UCOSA confidently confirms officers

Shannon, Turner and Diaz retain positions.

UCOSA held its annual vote of no-confidence during its Monday Congress, the 11th and final meeting of the semester.

The vote, which takes place at the end of each Fall semester, allows Congress to dispel UCOSA officers with whom members are not confident by means of a two-thirds majority vote in favor of removing the officer.

During Monday’s Congress, three UCOSA officials, Chairman De Shannon, Vice-Chairwoman Hannah Turner and Secretary DeLauren Diaz were each confirmed in their respective positions.

During the process, a vote is held for each officer. The process goes as follows:

  • Before their respective vote, officers are allotted time to advocate for themselves, recall good deeds or present their merit as a competent legislator.
  • Time is then given for members of the voting body to direct questions to the officers or debate amongst each other.
  • The candidates for approval are then directed to leave the room — or in the cases of Shannon and Turner, the Zoom call — so the body can vote.
  • A yes is a vote to remove the officer in question from their position, and a no is a vote to confirm the officer.

The vote was held via a Google document organized by UCOSA Secretary Emily Grim, so that the almost congruent numbers of physical and virtual attendees could hold a quick vote.

All three were confirmed in their current positions: Shannon in a five-to-46 vote, Turner in a 25-to-14 vote and Diaz in a one-to-49 vote. 

“It’s just like any legislative body,” Diaz said. “You want to make sure that the people you voted-in are maintaining their promises to the student body and to the Congress.”

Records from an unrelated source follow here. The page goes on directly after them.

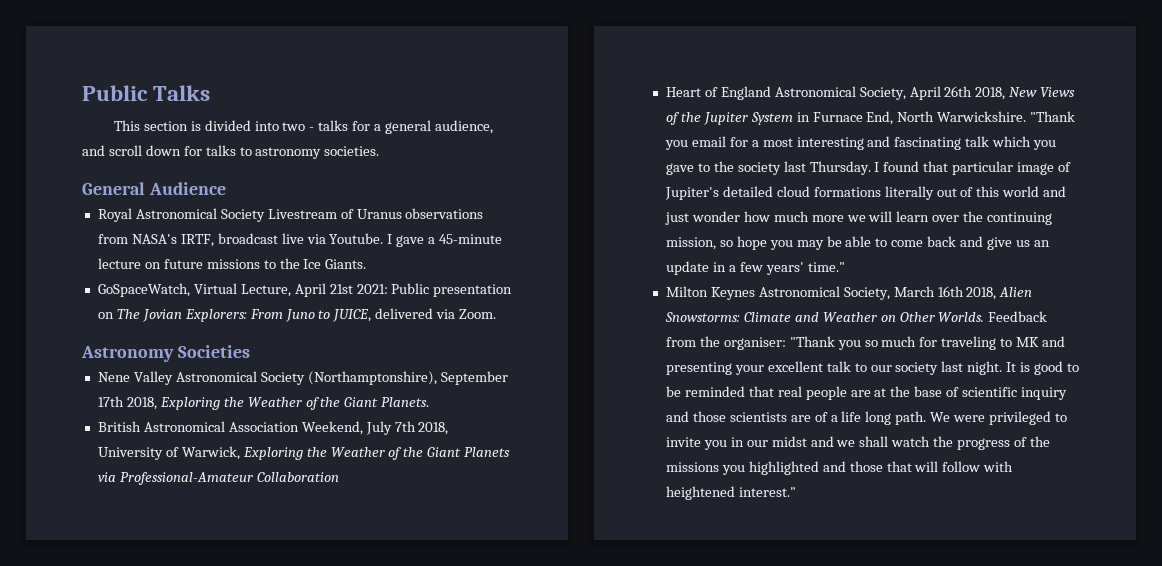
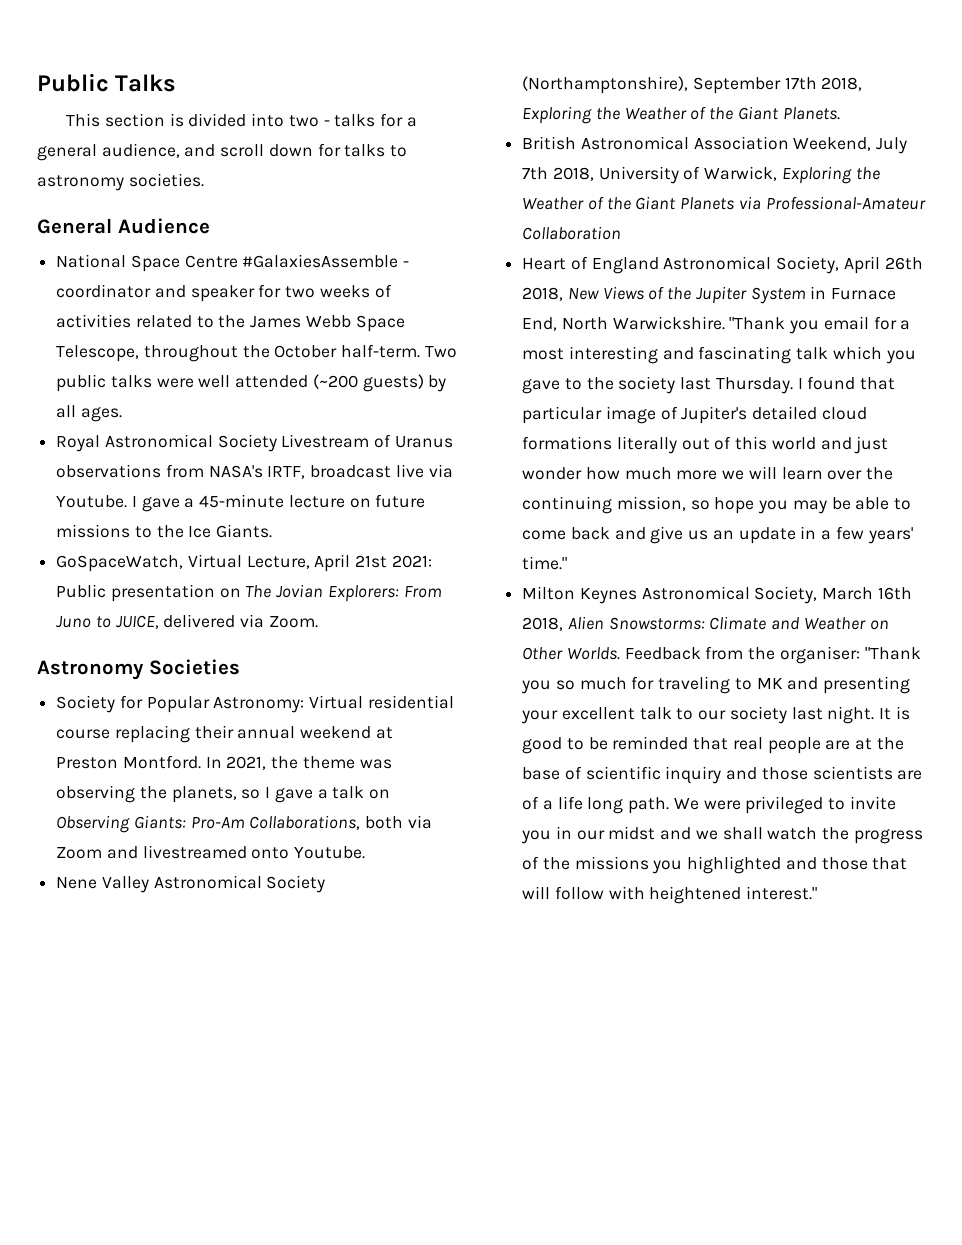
+ National Space Centre #GalaxiesAssemble - coordinator and speaker for two weeks of activities related to the James Webb Space Telescope, throughout the October half-term. Two public talks were well attended (~200 guests) by all ages.
+ Society for Popular Astronomy: Virtual residential course replacing their annual weekend at Preston Montford. In 2021, the theme was observing the planets, so I gave a talk on Observing Giants: Pro-Am Collaborations, both via Zoom and livestreamed onto Youtube.

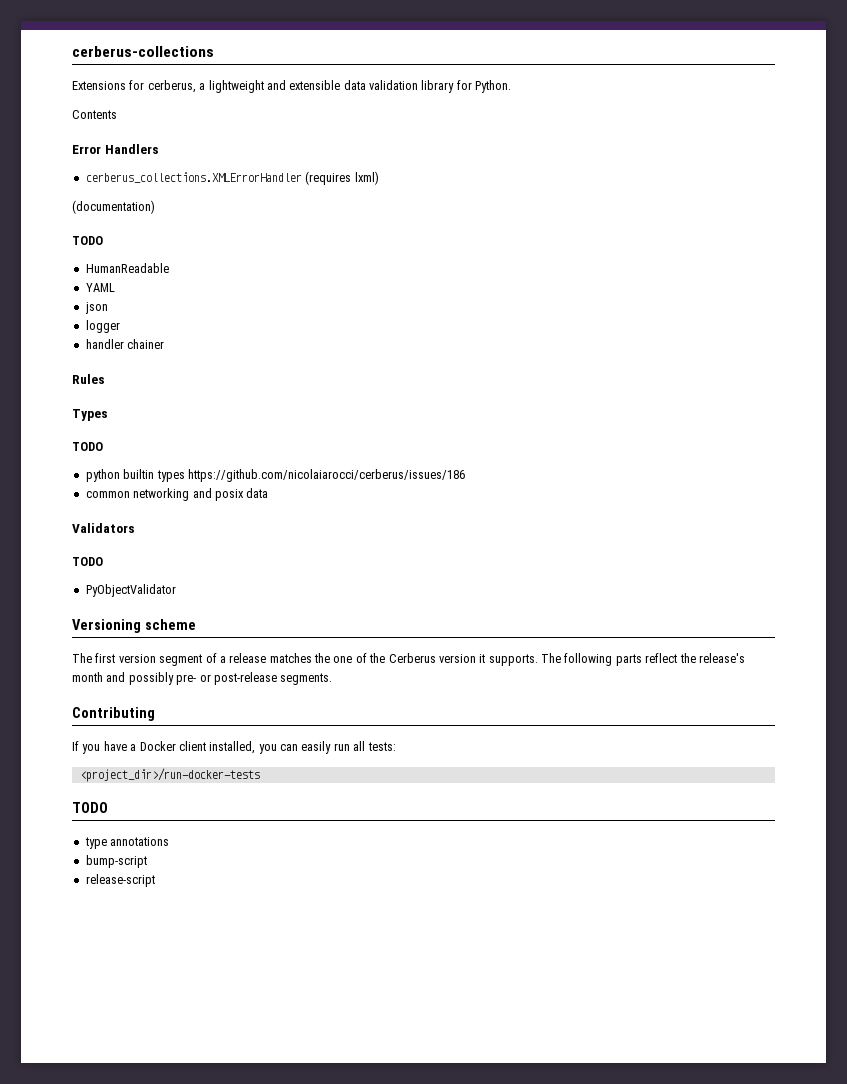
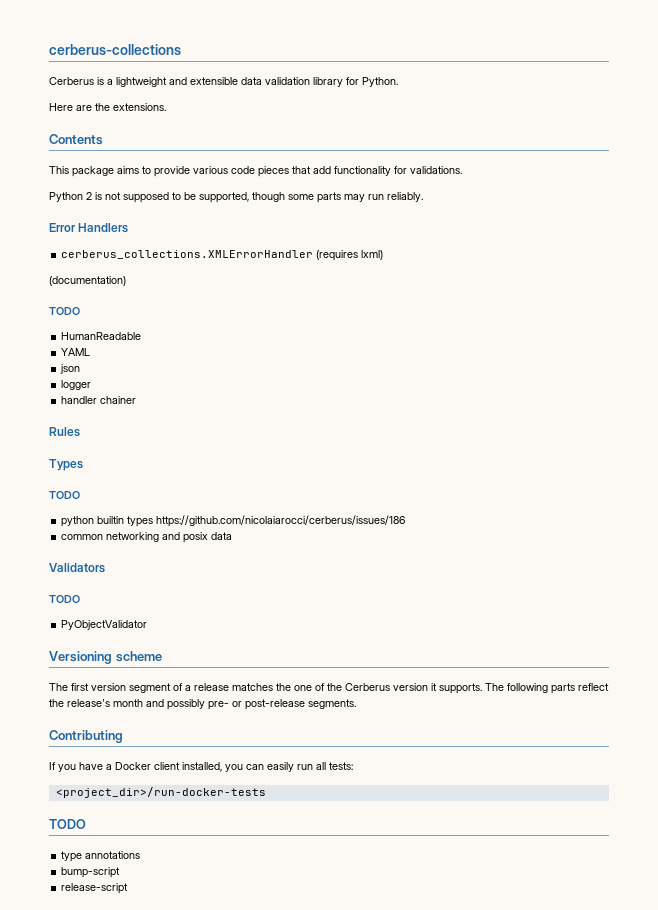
- Extensions for cerberus, a lightweight and extensible data validation library for Python.
+ Cerberus is a lightweight and extensible data validation library for Python.
+ Here are the extensions.
  Contents
+ This package aims to provide various code pieces that add functionality for validations.
+ Python 2 is not supposed to be supported, though some parts may run reliably.

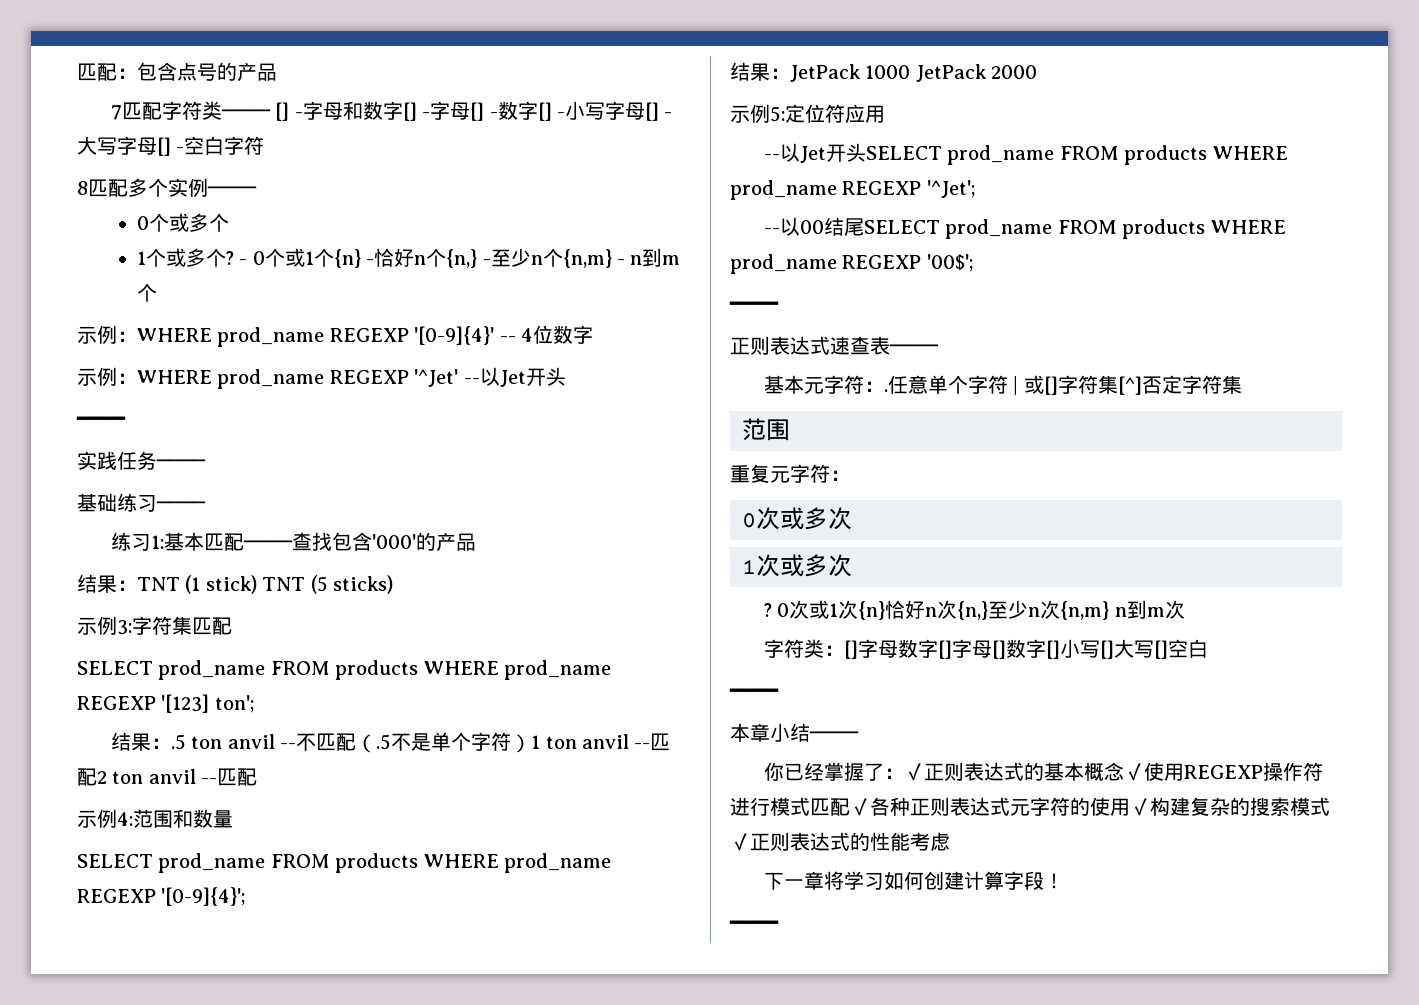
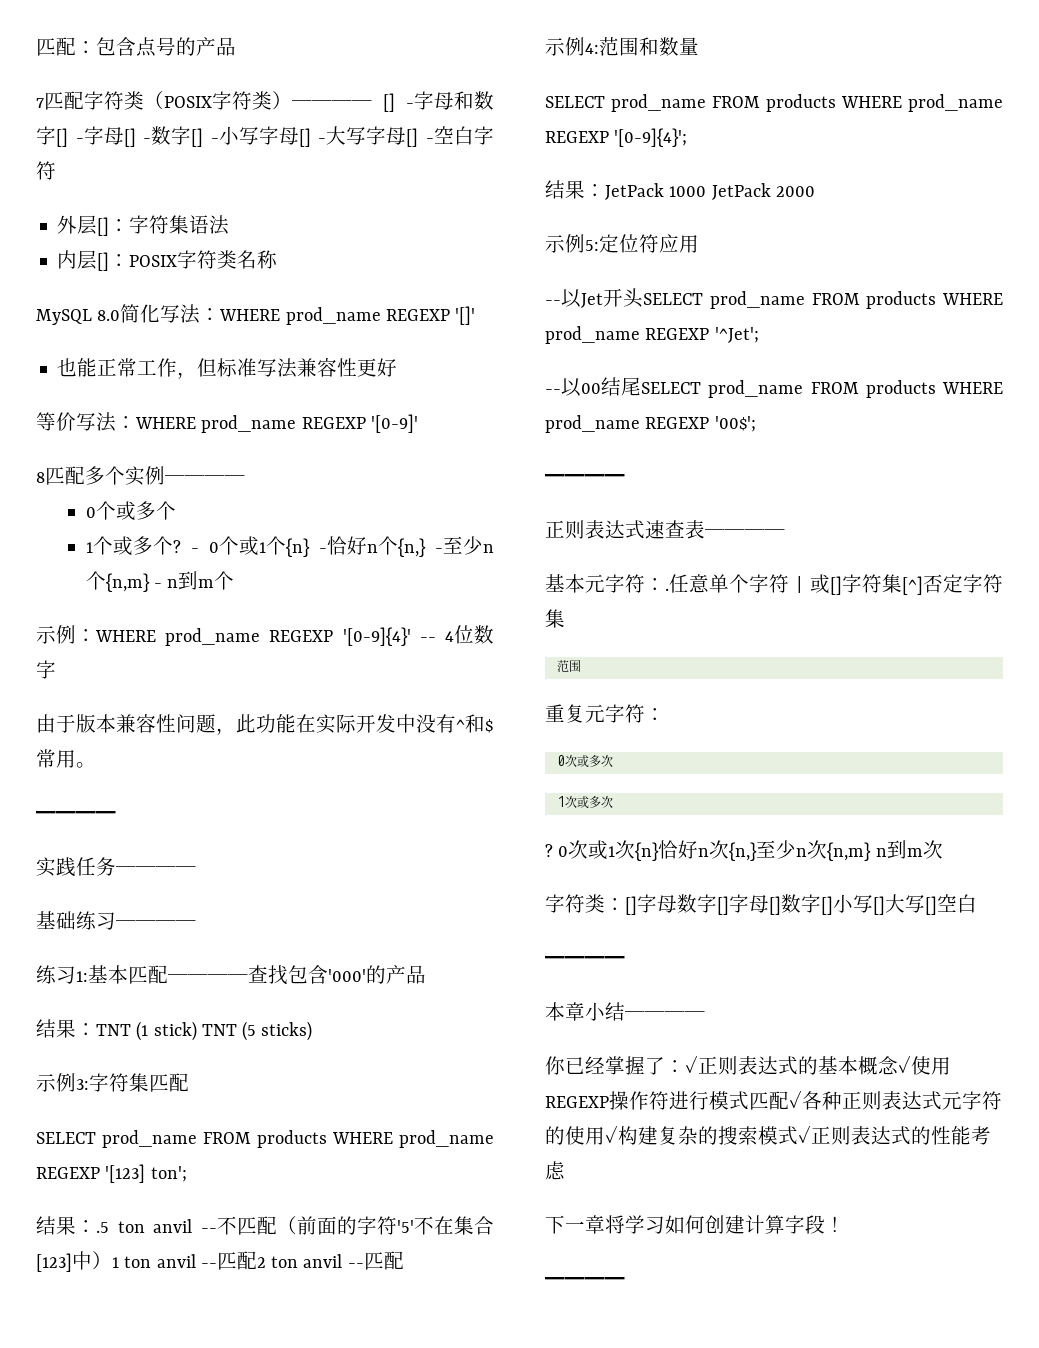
- 7匹配字符类──── [] -字母和数字[] -字母[] -数字[] -小写字母[] -大写字母[] -空白字符
+ 7匹配字符类（POSIX字符类）──── [] -字母和数字[] -字母[] -数字[] -小写字母[] -大写字母[] -空白字符
+ 外层[]：字符集语法
+ 内层[]：POSIX字符类名称
+ MySQL 8.0简化写法：WHERE prod_name REGEXP '[]'
+ 也能正常工作，但标准写法兼容性更好
+ 等价写法：WHERE prod_name REGEXP '[0-9]'
- 示例：WHERE prod_name REGEXP '^Jet' --以Jet开头
+ 由于版本兼容性问题，此功能在实际开发中没有^和$常用。
- 结果：.5 ton anvil --不匹配（.5不是单个字符）1 ton anvil --匹配2 ton anvil --匹配
+ 结果：.5 ton anvil --不匹配（前面的字符'5'不在集合[123]中）1 ton anvil --匹配2 ton anvil --匹配

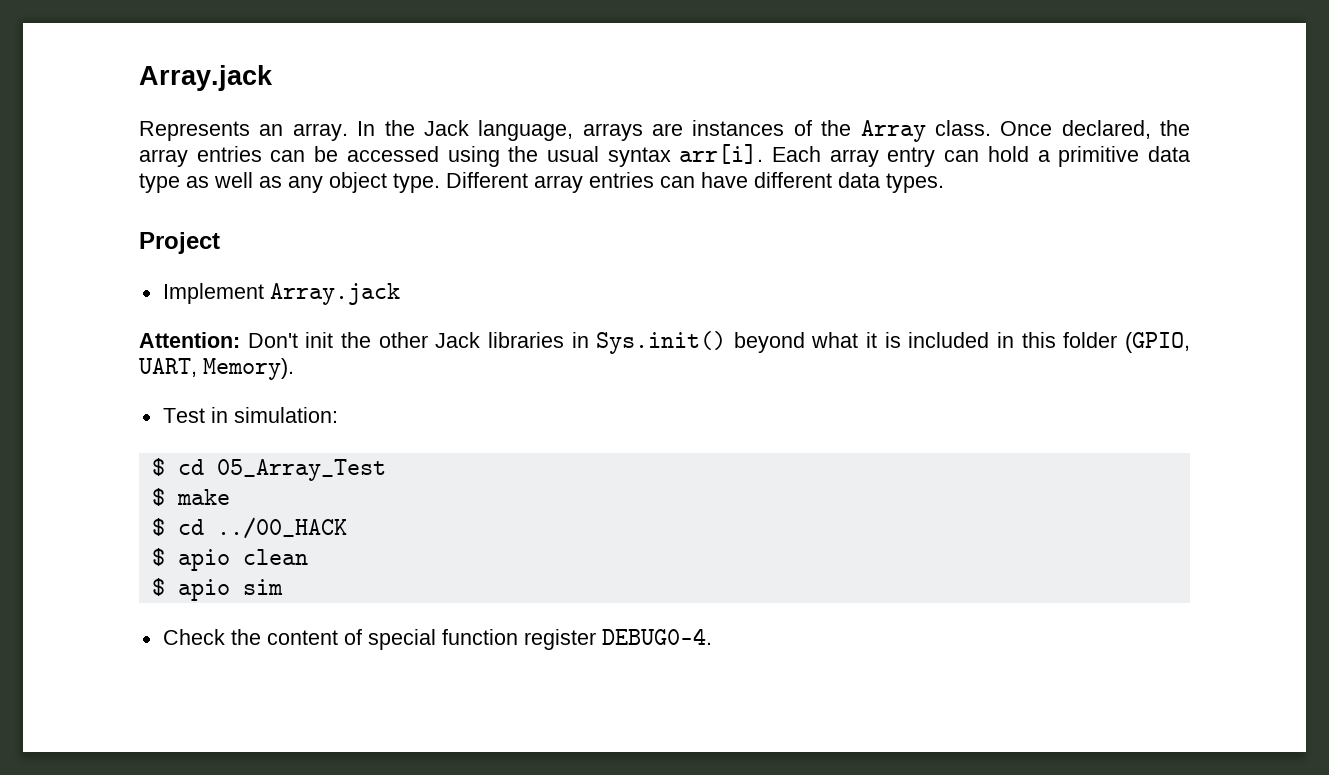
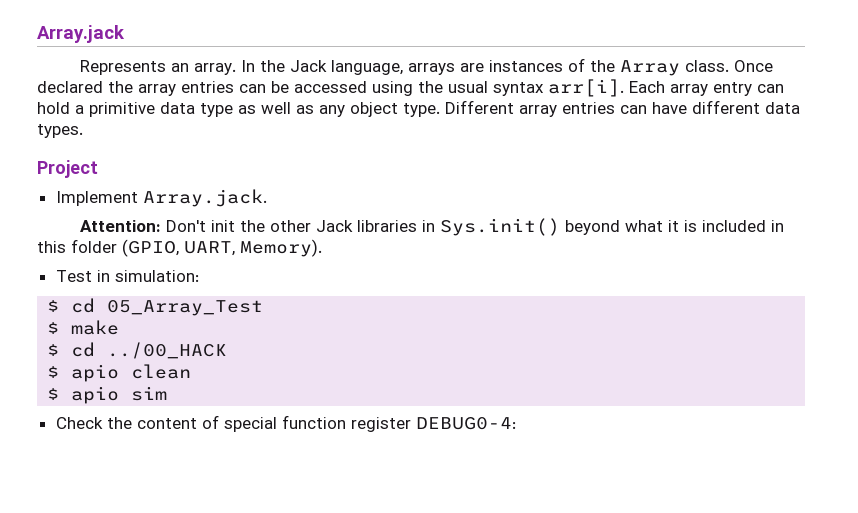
- Once declared, the array entries can be accessed using the usual syntax arr[i].
+ Once declared the array entries can be accessed using the usual syntax arr[i].
- Implement Array.jack
+ Implement Array.jack.
- Check the content of special function register DEBUG0-4.
+ Check the content of special function register DEBUG0-4:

Grim said that a vote of no-confidence can also be called during any meeting by a UCOSA senator, allowing students to participate in the democratic process by taking up grievances with their respective representatives.

“If a student had an issue and wanted any of the congressional officers to be removed, they would be able to contact their senators in their college,” Grim said, “and the senator could bring it up again with that student’s concerns.”

Grim said that students could find contact information regarding their representatives on UCOSA’s Instagram Account.

“They would be able to also message the UCOSA social media pages,” Grim said, “and that can always get delegated to a senator.”